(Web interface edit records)

§ §

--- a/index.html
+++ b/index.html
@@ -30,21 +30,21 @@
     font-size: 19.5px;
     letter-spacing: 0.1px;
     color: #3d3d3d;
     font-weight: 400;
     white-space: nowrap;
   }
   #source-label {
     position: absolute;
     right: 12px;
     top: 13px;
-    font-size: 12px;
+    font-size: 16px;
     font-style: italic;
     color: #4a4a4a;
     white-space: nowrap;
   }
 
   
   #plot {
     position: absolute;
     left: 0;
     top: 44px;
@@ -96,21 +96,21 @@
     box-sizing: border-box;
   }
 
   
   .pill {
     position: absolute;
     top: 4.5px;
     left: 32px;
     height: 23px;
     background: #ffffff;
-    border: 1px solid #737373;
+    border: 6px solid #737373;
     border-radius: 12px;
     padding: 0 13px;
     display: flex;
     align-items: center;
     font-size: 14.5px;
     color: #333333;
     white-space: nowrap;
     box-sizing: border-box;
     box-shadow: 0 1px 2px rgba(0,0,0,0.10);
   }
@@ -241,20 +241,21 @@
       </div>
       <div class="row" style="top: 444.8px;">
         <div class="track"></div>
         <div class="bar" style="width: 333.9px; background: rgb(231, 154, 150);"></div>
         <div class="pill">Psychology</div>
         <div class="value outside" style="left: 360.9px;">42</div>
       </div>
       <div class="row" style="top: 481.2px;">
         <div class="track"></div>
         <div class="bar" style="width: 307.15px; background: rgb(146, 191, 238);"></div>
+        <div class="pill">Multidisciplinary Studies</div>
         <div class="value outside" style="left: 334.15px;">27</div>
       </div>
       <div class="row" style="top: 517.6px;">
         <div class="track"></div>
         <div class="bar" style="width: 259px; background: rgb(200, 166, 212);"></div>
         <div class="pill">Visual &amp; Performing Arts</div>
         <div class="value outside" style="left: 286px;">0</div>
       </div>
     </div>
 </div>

§ §

• [Problem description] Return each line of the data exactly as it was given.

• [Exercise solution]
--- a/index.html
+++ b/index.html
@@ -30,21 +30,21 @@
     font-size: 19.5px;
     letter-spacing: 0.1px;
     color: #3d3d3d;
     font-weight: 400;
     white-space: nowrap;
   }
   #source-label {
     position: absolute;
     right: 12px;
     top: 13px;
-    font-size: 12px;
+    font-size: 16px;
     font-style: italic;
     color: #4a4a4a;
     white-space: nowrap;
   }
 
   
   #plot {
     position: absolute;
     left: 0;
     top: 44px;
@@ -96,21 +96,21 @@
     box-sizing: border-box;
   }
 
   
   .pill {
     position: absolute;
     top: 4.5px;
     left: 32px;
     height: 23px;
     background: #ffffff;
-    border: 1px solid #737373;
+    border: 6px solid #737373;
     border-radius: 12px;
     padding: 0 13px;
     display: flex;
     align-items: center;
     font-size: 14.5px;
     color: #333333;
     white-space: nowrap;
     box-sizing: border-box;
     box-shadow: 0 1px 2px rgba(0,0,0,0.10);
   }
@@ -241,20 +241,21 @@
       </div>
       <div class="row" style="top: 444.8px;">
         <div class="track"></div>
         <div class="bar" style="width: 333.9px; background: rgb(231, 154, 150);"></div>
         <div class="pill">Psychology</div>
         <div class="value outside" style="left: 360.9px;">42</div>
       </div>
       <div class="row" style="top: 481.2px;">
         <div class="track"></div>
         <div class="bar" style="width: 307.15px; background: rgb(146, 191, 238);"></div>
+        <div class="pill">Multidisciplinary Studies</div>
         <div class="value outside" style="left: 334.15px;">27</div>
       </div>
       <div class="row" style="top: 517.6px;">
         <div class="track"></div>
         <div class="bar" style="width: 259px; background: rgb(200, 166, 212);"></div>
         <div class="pill">Visual &amp; Performing Arts</div>
         <div class="value outside" style="left: 286px;">0</div>
       </div>
     </div>
 </div>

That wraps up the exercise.